Durch diese Regelung werden
flächendeckend Billigjobs geschaffen, die das gesamte Beschäftigungssystem
umkrempeln. Normale" Arbeitsplätze
werden vermehrt mit Zeitarbeitskräften besetzt und die Stammbelegschaften
auf ein Minimum zusammengeschrumpft. Dieser Drehtüreffekt schafft keine
neuen Arbeitsplätze, sondern einen Wettbewerb, der sich ungezügelt nach den
Gesetzen eines längst überholten Marktes reguliert. Es zählen nur noch
Angebot und Nachfrage und unser Preis wird kräftig nach unten gedrückt. .Die
Arbeitgeber müssen sich nicht mehr mit von den Gewerkschaften erkämpften
Rechten wie Kündigungsschutz,
Mutterschutz, Lohnfortzahlung bei Krankheit, lästigen Betriebsräten und noch
lästigeren Arbeitskämpfen abgeben.

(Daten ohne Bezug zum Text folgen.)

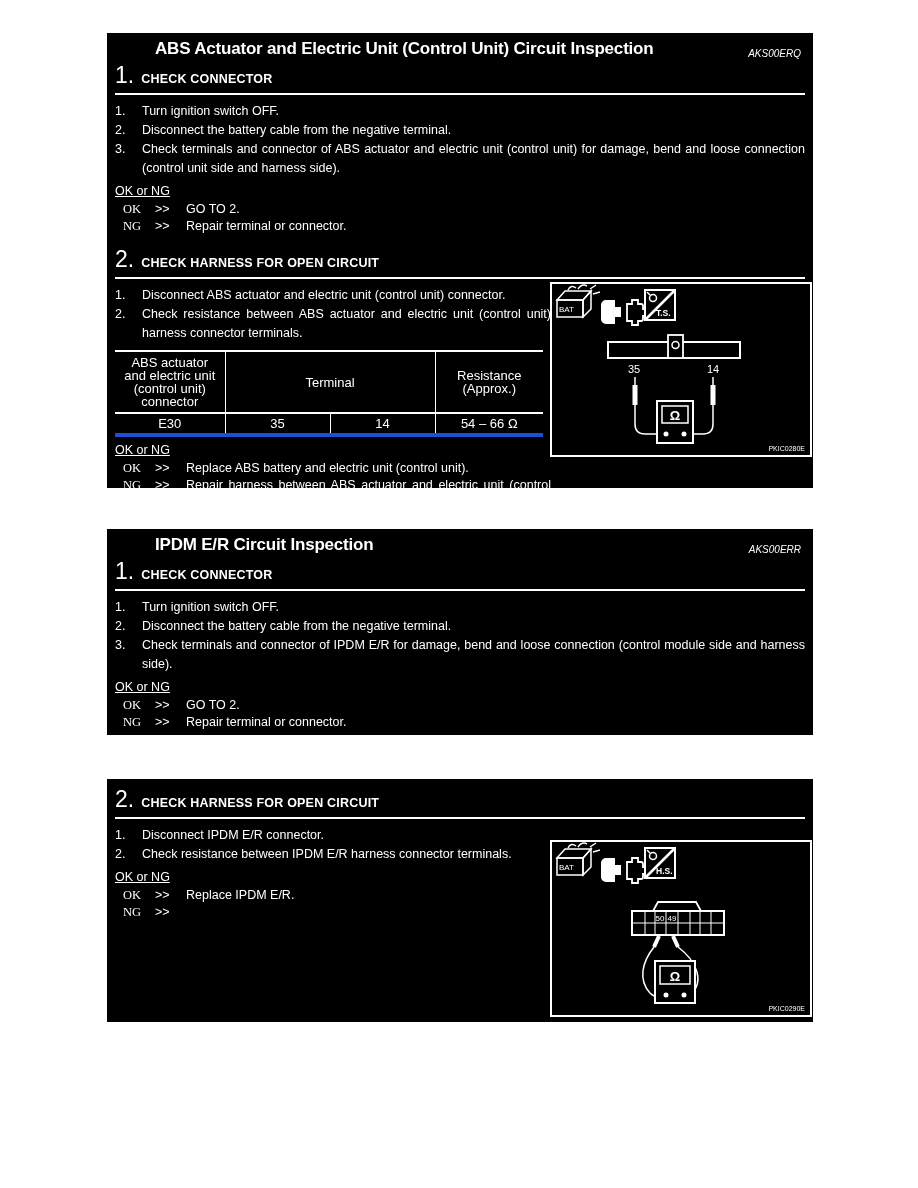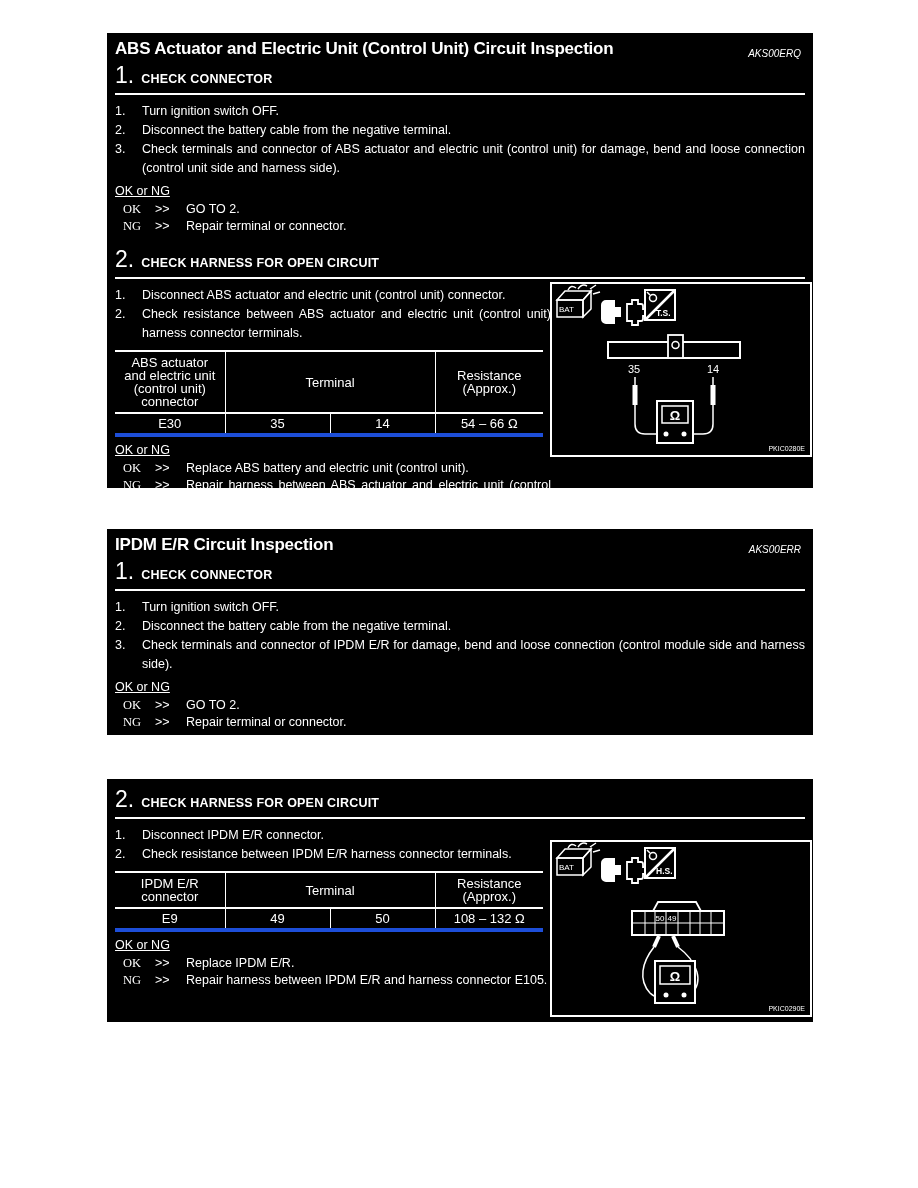"ABS Actuator and Electric Unit (Control Unit) Circuit" .panel-title { margin-left: none -> 40px }
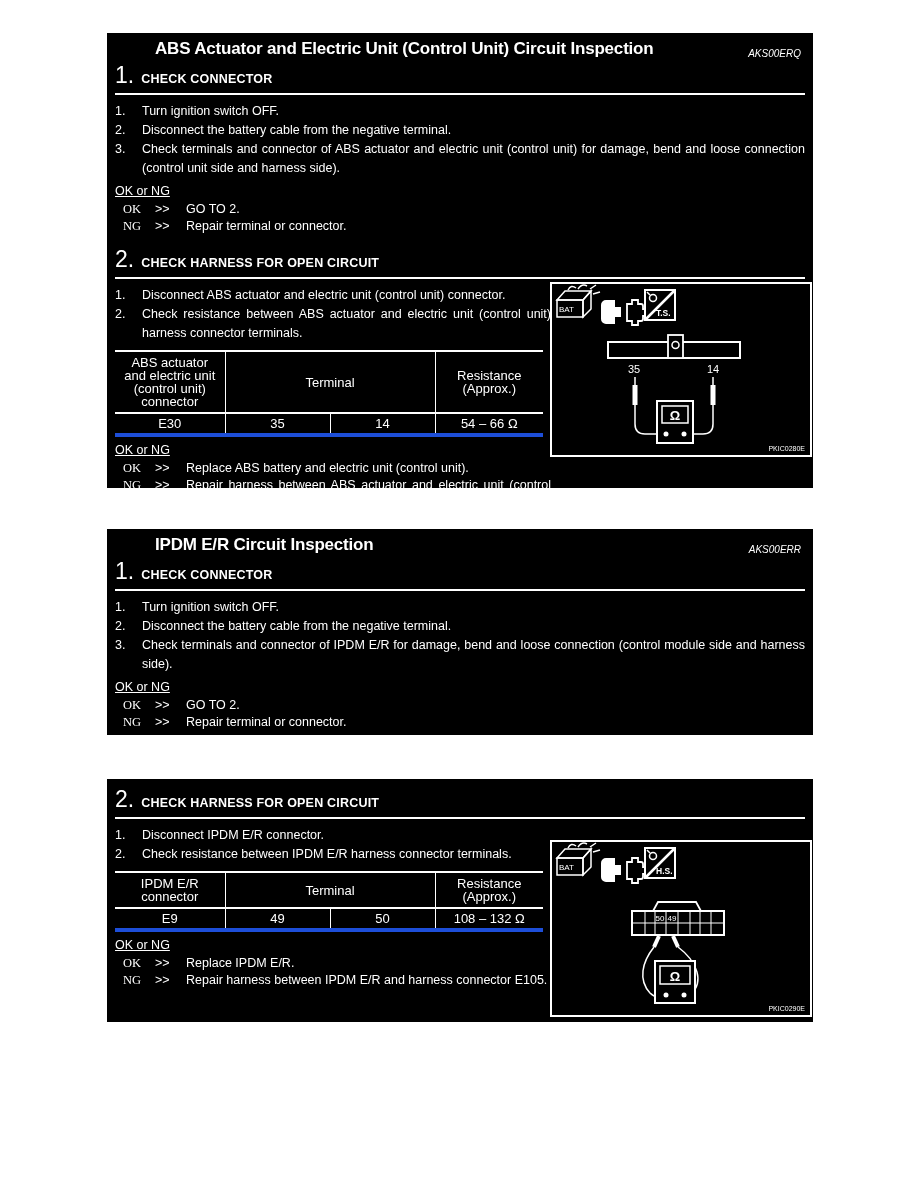"IPDM E/R connector" table.spec { html: <table> <colgroup> <col> <col> <col> <col> </colgroup> <tbody> <tr> <th>IPDM E/R connector</th> <th>Terminal</th> <th>Resistance (Approx.)</th> </tr> <tr> <td>E9</td> <td>49</td> <td>50</td> <td>108 – 132 Ω</td> </tr> </tbody> </table> -> none }
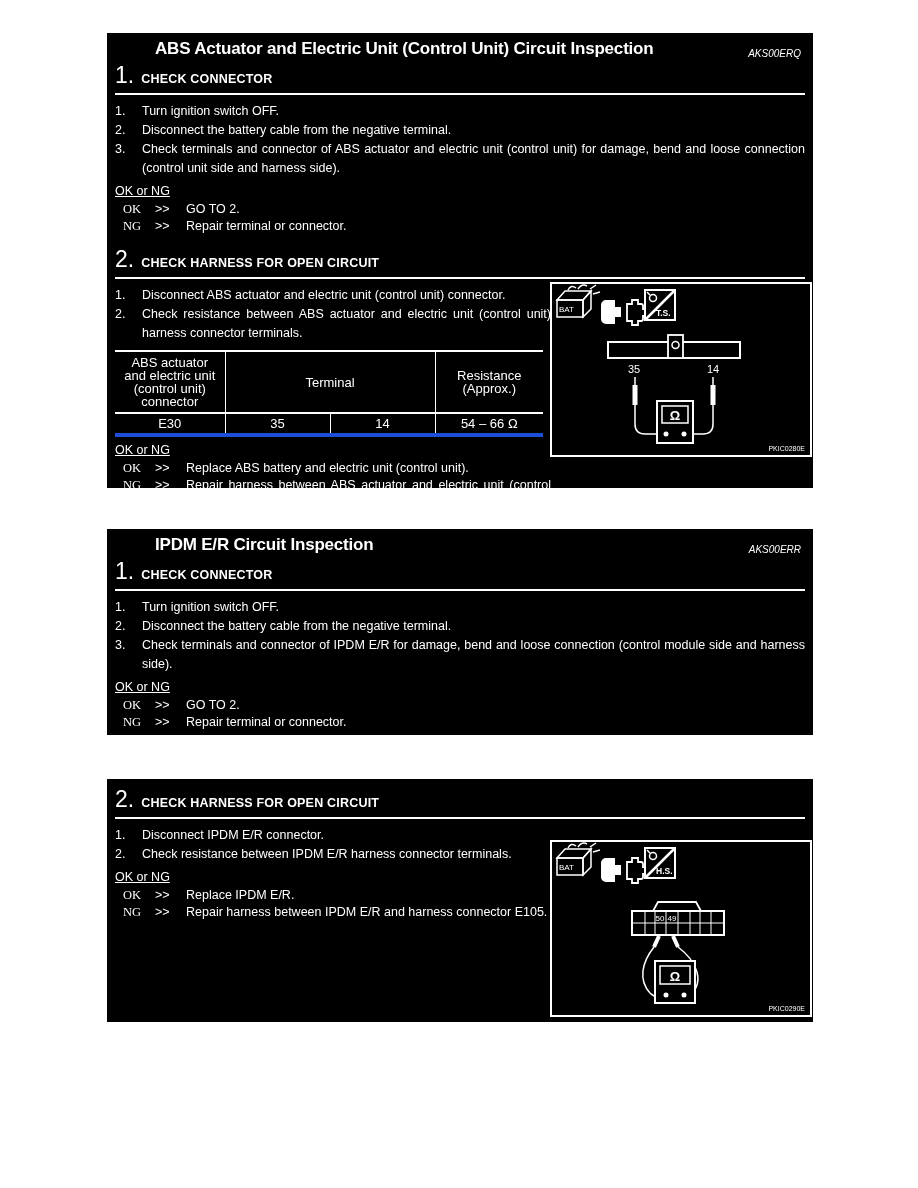"Repair harness between IPDM E/R" span.res-text { html: <span>Repair harness between IPDM E/R and harness connector E105.</span> -> none }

Die
geschätzten 500.000 Arbeitslosen, die auf den Markt drängen werden, geben
den Gewerkschaften keine Verhandlungsvollmacht, denn sie sind keine
streikbereiten Belegschaften, sondern Leiharbeiter, die heute hier und morgen dort
arbeiten, wie in alten Zeiten. Übrigens, in den meisten Ländern der dritten
Welt auch heute noch.
Hartz bedeutet also einen
weiteren Schritt zur Amerikanisierung des Arbeitsmarktes, nach dem Prinzip
heuern und feuern". Ein Wertewandel mit
eindeutiger Prognose: Verlust weiterer Beschäftigungsverhältnisse,
Massenarbeitslosigkeit und mehr Leiharbeit . . . die Drehtür.
Die ottoverdi-Betriebsgruppe lehnt
die Hartz-Gesetze ab, wir fordern auf, ja zu sagen, ja zur sozialen Marktwirtschaft!